> _THE TASK_: Please reproduce the entries below exactly, starting at the first line and ending with the line that holds "(486, 402) none".

-- ENTRIES SHOWN follows --

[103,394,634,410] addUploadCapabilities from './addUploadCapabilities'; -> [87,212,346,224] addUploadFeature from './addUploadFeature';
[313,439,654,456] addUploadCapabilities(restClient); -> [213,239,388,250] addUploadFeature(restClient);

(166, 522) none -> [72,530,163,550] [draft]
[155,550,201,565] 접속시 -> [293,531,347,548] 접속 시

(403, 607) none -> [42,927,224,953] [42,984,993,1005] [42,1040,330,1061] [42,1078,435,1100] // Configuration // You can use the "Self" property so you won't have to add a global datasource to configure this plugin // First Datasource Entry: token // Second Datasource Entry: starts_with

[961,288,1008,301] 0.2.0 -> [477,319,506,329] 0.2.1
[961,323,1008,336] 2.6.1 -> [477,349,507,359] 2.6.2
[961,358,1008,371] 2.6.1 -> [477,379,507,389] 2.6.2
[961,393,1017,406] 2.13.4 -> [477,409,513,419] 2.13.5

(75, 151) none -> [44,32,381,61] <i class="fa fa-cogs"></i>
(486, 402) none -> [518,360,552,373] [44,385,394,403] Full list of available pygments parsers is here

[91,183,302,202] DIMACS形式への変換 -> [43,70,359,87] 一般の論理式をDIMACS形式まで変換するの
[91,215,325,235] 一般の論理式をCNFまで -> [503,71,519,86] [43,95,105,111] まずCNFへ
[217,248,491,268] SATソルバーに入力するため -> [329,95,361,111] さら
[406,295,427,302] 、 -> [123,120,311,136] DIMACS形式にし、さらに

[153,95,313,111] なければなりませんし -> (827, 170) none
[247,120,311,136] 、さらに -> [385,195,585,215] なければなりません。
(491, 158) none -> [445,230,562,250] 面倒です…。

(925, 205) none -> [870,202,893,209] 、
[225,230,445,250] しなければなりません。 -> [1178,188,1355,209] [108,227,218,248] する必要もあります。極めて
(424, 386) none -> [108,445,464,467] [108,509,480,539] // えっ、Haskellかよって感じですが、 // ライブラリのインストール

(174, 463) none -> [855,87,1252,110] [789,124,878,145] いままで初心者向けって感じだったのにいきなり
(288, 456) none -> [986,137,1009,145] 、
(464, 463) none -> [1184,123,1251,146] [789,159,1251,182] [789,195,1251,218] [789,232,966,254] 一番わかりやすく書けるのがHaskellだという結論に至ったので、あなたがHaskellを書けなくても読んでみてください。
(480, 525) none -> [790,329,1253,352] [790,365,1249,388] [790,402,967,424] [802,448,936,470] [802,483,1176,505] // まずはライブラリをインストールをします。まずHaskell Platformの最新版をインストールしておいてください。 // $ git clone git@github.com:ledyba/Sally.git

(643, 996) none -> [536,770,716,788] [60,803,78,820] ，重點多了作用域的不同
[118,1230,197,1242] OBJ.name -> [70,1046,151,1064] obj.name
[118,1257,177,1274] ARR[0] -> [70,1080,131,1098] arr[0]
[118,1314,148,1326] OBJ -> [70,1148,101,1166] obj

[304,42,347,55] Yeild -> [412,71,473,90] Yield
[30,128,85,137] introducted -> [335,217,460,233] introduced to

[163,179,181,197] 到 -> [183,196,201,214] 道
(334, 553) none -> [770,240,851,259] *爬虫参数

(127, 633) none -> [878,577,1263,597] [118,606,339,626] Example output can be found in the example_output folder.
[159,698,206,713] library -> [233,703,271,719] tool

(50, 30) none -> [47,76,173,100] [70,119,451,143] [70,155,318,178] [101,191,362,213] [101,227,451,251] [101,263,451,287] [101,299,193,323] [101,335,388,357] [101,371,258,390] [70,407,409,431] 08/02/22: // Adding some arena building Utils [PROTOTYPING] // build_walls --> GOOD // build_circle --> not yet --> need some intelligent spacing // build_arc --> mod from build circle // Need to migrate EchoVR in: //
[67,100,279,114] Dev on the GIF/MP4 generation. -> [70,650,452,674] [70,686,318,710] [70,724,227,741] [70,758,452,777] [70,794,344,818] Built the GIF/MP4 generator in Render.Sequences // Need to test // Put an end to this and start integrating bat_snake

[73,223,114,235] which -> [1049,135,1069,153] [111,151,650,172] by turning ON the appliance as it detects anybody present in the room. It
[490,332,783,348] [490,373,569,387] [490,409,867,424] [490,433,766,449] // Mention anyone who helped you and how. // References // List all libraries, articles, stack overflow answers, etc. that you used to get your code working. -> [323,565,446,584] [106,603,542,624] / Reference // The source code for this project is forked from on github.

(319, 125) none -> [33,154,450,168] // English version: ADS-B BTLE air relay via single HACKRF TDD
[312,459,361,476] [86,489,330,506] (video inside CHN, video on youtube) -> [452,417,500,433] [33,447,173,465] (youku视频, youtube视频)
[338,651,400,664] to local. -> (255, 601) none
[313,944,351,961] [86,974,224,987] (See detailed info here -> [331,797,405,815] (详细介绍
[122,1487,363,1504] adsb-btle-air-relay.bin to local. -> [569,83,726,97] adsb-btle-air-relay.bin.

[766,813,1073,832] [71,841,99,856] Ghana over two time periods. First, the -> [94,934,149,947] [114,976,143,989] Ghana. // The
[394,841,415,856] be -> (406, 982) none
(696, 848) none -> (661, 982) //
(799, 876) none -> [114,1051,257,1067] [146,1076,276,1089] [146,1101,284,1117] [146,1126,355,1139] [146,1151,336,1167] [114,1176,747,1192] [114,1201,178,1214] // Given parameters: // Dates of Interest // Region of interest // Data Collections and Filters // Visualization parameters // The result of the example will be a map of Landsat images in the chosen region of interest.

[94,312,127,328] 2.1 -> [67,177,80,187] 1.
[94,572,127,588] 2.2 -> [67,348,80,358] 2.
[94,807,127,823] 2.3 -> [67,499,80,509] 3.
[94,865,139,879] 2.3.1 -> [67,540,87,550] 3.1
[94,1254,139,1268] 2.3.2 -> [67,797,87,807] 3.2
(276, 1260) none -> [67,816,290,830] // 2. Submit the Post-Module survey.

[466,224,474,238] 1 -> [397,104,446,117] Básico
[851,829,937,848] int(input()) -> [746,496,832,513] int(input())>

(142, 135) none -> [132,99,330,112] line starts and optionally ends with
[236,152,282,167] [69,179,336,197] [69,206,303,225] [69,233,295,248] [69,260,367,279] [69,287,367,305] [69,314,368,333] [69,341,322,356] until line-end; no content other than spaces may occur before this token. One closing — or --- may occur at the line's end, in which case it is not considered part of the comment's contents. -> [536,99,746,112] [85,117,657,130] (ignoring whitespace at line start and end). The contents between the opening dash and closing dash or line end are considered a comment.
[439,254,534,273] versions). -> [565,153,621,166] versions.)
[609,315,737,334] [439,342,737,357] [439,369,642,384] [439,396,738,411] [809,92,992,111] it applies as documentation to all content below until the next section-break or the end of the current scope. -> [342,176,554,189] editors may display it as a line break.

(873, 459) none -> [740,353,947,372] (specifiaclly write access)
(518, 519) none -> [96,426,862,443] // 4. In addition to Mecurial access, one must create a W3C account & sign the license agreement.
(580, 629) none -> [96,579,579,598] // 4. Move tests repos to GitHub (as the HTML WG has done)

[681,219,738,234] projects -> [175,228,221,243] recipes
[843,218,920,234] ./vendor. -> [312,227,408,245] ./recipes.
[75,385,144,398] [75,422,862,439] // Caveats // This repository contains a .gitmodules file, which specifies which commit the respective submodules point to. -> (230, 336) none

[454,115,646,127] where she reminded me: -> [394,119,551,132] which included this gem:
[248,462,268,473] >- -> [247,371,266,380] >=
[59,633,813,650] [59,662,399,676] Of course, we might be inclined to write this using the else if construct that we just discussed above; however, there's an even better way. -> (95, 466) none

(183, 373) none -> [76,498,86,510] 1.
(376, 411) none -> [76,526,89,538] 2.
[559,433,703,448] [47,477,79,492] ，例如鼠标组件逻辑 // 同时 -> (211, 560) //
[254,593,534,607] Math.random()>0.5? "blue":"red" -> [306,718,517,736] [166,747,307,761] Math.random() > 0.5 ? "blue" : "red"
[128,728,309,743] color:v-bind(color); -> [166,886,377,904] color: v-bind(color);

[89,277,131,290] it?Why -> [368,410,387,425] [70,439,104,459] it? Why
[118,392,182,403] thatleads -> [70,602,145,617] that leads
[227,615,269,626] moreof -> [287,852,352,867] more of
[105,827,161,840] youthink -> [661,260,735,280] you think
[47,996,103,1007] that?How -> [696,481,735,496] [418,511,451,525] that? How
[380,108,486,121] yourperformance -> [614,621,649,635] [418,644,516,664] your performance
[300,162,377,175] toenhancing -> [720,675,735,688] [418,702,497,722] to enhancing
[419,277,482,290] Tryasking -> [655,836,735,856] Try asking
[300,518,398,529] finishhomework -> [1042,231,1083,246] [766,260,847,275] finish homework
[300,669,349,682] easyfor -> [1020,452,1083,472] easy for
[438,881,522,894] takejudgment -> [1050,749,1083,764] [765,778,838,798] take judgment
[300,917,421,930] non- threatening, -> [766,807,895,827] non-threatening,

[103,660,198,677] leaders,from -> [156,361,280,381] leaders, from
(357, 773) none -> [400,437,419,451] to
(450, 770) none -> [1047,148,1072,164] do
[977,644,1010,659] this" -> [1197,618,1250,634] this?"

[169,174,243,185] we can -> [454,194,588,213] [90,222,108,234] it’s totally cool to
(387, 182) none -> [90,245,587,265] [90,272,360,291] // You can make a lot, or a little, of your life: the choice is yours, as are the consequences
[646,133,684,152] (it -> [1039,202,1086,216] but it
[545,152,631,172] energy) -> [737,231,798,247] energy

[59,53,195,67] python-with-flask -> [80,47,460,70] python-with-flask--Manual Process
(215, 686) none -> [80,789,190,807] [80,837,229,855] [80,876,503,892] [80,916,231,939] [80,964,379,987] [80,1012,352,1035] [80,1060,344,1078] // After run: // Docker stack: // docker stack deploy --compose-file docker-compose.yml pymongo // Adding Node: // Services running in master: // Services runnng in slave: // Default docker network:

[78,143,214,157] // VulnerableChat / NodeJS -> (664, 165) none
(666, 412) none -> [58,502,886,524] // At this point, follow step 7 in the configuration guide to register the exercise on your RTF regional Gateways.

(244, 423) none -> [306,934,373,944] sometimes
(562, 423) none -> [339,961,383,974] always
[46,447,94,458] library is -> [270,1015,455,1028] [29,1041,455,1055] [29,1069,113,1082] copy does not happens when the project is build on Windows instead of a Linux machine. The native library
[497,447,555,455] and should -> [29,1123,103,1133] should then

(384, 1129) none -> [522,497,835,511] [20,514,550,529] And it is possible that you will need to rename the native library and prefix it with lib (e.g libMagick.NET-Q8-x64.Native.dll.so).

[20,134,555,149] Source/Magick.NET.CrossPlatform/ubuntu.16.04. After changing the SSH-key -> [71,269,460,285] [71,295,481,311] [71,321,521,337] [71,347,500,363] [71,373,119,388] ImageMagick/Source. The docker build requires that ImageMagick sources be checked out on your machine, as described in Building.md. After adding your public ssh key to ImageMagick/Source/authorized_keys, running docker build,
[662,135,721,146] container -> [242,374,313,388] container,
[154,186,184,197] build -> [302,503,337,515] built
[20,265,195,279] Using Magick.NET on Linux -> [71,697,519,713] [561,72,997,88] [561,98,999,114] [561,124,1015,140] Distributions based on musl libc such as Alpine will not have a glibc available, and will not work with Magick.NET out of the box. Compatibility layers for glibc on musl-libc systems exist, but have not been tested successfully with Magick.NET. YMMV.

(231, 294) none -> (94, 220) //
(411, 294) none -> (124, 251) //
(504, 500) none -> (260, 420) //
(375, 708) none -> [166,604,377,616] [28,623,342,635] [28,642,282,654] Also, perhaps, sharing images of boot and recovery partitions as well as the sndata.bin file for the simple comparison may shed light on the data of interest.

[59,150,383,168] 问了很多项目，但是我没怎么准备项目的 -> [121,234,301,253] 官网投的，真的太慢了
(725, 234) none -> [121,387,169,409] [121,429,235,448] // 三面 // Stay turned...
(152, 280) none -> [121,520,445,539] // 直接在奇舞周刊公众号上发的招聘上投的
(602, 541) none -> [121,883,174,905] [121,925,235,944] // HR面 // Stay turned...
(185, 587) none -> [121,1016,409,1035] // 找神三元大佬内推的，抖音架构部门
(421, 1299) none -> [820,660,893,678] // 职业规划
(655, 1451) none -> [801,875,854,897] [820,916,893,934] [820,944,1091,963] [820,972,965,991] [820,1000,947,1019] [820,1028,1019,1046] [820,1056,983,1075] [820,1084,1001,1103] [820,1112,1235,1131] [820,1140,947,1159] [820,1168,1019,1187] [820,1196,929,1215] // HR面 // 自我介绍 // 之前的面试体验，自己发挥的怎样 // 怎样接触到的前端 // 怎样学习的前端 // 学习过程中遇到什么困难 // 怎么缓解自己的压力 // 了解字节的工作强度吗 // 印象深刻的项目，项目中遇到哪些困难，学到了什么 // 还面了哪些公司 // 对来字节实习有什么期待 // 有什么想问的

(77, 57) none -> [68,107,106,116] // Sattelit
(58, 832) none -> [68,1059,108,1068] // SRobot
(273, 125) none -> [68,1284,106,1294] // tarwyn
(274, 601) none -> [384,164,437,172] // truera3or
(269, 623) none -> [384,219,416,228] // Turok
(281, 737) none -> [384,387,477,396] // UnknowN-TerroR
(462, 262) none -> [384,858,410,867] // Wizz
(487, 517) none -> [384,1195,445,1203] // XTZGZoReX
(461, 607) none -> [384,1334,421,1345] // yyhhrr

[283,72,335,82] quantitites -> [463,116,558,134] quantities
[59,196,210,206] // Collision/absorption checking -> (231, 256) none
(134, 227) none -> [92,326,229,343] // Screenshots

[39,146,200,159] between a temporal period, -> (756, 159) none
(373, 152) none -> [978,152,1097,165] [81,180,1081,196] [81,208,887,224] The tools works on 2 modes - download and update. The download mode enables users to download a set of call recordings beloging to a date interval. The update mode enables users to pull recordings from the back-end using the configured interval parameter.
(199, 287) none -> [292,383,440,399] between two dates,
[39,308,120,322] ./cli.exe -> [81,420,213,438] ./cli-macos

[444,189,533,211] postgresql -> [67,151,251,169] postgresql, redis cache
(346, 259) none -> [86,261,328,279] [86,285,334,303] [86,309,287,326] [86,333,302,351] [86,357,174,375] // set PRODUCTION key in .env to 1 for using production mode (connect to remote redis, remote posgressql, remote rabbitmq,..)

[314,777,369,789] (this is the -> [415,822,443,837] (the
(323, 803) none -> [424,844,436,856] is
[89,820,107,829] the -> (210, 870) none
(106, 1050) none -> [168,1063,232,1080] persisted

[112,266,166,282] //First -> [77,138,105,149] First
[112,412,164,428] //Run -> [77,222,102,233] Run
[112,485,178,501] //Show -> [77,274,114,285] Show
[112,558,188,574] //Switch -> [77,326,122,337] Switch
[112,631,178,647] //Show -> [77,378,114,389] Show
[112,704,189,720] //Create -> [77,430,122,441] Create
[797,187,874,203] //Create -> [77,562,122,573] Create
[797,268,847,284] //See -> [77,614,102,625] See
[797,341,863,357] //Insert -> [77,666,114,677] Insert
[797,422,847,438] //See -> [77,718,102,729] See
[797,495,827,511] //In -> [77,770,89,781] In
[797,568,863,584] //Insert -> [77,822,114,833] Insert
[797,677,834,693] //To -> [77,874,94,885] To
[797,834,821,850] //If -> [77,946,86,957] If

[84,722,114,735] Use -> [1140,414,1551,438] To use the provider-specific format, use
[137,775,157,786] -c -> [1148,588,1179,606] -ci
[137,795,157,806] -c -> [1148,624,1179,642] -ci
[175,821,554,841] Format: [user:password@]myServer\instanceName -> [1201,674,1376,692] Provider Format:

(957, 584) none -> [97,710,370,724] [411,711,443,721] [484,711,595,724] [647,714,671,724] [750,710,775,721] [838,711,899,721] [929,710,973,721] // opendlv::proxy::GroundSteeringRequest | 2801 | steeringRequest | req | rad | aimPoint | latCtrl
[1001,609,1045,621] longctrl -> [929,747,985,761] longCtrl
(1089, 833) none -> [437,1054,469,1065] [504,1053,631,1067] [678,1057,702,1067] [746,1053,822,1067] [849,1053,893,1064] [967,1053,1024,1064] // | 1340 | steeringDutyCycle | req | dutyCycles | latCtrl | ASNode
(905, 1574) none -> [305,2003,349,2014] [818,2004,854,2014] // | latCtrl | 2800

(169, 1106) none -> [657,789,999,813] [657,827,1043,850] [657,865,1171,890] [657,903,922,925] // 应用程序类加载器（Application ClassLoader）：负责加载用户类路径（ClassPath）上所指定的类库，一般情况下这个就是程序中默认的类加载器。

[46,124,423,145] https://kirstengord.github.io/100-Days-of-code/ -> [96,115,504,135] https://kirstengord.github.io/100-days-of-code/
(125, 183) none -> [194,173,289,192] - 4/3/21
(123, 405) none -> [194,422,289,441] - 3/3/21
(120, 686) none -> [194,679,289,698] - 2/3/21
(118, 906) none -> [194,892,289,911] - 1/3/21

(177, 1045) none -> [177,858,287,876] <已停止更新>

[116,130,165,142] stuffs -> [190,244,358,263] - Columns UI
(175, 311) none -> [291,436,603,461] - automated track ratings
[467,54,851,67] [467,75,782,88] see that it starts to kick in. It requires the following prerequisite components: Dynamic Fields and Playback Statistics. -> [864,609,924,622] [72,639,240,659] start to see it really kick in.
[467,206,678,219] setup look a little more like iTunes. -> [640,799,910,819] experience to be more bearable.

-- ENTRIES SHOWN concluded --

> _OUTPUT BELOW_:
[103,394,634,410] addUploadCapabilities from './addUploadCapabilities'; -> [87,212,346,224] addUploadFeature from './addUploadFeature';
[313,439,654,456] addUploadCapabilities(restClient); -> [213,239,388,250] addUploadFeature(restClient);

(166, 522) none -> [72,530,163,550] [draft]
[155,550,201,565] 접속시 -> [293,531,347,548] 접속 시

(403, 607) none -> [42,927,224,953] [42,984,993,1005] [42,1040,330,1061] [42,1078,435,1100] // Configuration // You can use the "Self" property so you won't have to add a global datasource to configure this plugin // First Datasource Entry: token // Second Datasource Entry: starts_with

[961,288,1008,301] 0.2.0 -> [477,319,506,329] 0.2.1
[961,323,1008,336] 2.6.1 -> [477,349,507,359] 2.6.2
[961,358,1008,371] 2.6.1 -> [477,379,507,389] 2.6.2
[961,393,1017,406] 2.13.4 -> [477,409,513,419] 2.13.5

(75, 151) none -> [44,32,381,61] <i class="fa fa-cogs"></i>
(486, 402) none -> [518,360,552,373] [44,385,394,403] Full list of available pygments parsers is here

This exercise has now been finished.